Bush uses the word "unacceptable" like a weapon. A political blowtorch to cut through the muck clinging to the most important issues of the days.

But, his favourite word is also much more than that. It is a one word summation of the most famous call-to-action, dread-threat from his father, former president George HW Bush, who said of Saddam Hussein's invasion of Kuwait in 1990 :
"This aggression will not stand."
But Bush's word is faster, clearer, more concise, and it trumps his father's most quotable quote.

George W. Bush and Karl Rove knew from the dark days of the shattering loss suffered by the old man to Bill Clinton in 1992 that the former president had been seen as weak, as wishy-washy, as indecisive and, God forbid, a flip-flopper.

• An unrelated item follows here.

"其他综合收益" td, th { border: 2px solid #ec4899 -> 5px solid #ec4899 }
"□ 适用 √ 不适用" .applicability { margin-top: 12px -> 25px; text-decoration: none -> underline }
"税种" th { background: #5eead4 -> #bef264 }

The marketing of the 2nd Bush Presidency, from the day it began to the day it dies, had to be one that was templed on strength and decisive action, following from decisive words.

That the words "Bush" and "weak" had formed an association in the minds of the American public in 1992 was just one of the many elements of his father's presidency that the son clearly found, well, unacceptable.

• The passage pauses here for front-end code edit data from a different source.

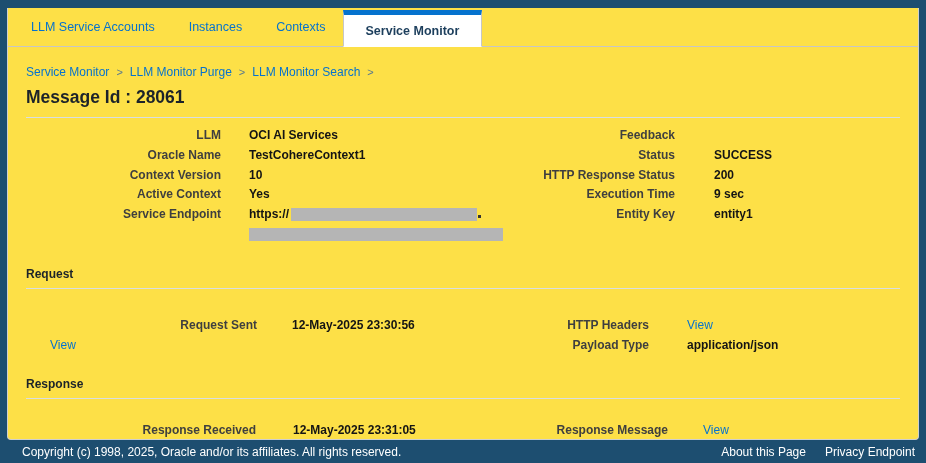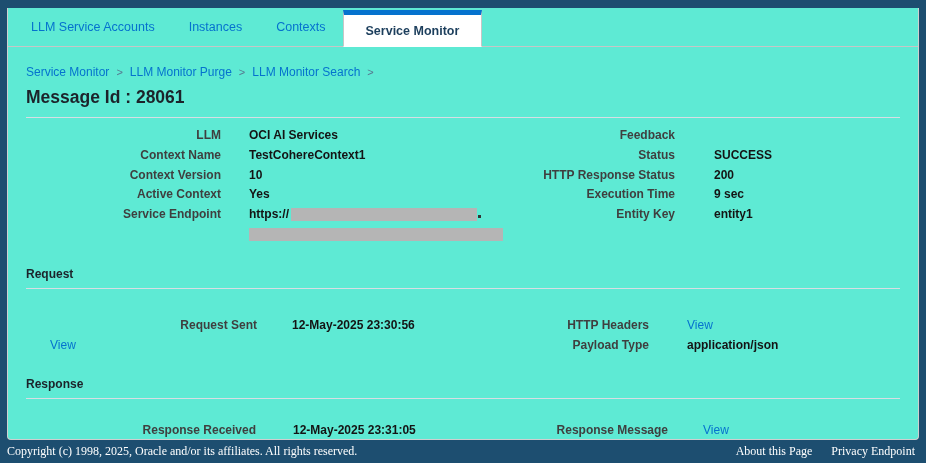"LLM Service Accounts" .content { background: #5eead4 -> #fde047 }
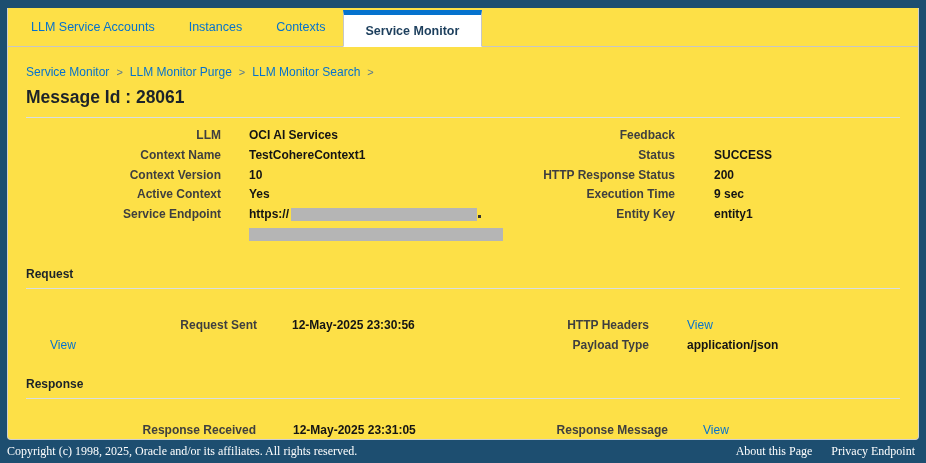"Context Name" span.flabel { text: Context -> Oracle }
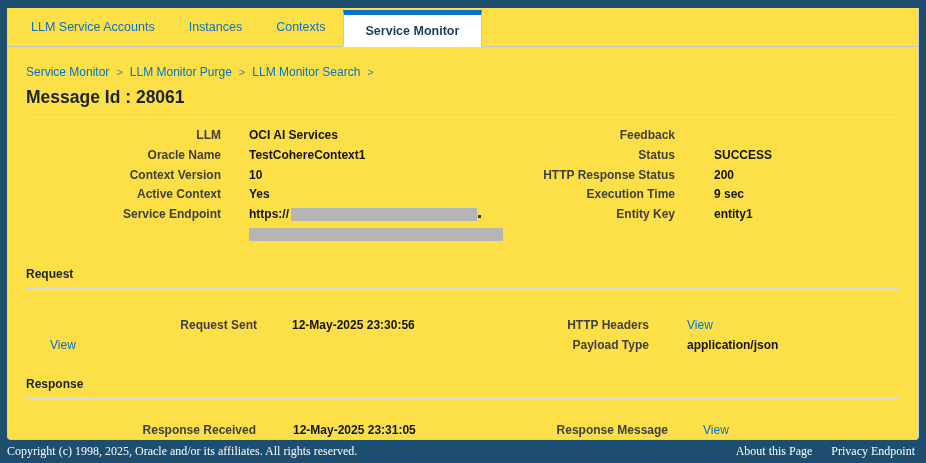"Copyright (c) 1998, 2025, Oracle" .footer { font-family: Liberation Serif, serif -> none; padding: 0 11px 0 7px -> 0 11px 0 22px }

Bush's plans for Iraq, for Hurricane Katrina's aftermath, for improving medicare and social security and school education may all be faltering, or failed, but Bush will continue to keep the language strong.

So you will be hearing many more "unacceptables" from the president in 2007.

Unfortunately, the greatest use of the word will probably be found in conjunction with discussions on the violence of Iraq and the weakness and instability of the democratically elected Maliki government.

A commenter on the same blog points out one important "Unacceptable" the writer missed, from a September 15, 2006 press conference :

"If there's any comparison between the compassion and decency of the American people and the terrorist tactics of extremists, it's flawed logic. I simply can't accept that. It's unacceptable to think that there's any kind of comparison between the behavior of the United States of America and the action of Islamic extremists who kill innocent women and children to achieve an objective."

This is one of the many occasions in 2006 when Bush stated, not so clearly in the above, that he finds certain beliefs and thoughts as unacceptable as deeds and actions, particularly when it comes to terrorism.

When the thoughts inside a person's head become targets in the War On Terror, then we have truly gone into the land beyond the beyond.

And yet, thought crimes are already becoming a reality in the United States. A hate speech bill has already been drafted and circulated and the Democrats are finding much support from Republicans to get anti-hate speech legislation passed.

It remains to be seen whether or not the global War On Terror will allow crimes of opinion and belief to be pursued as enthusiastically as physical acts of terrorism.

Does this mean the Coalition of the Willing will eventually be pursuing acts of psychological terrorism?

Some days, when Bush talks about the "evil ideology" and "the ideology of evil" it appears as though we are already doing exactly that.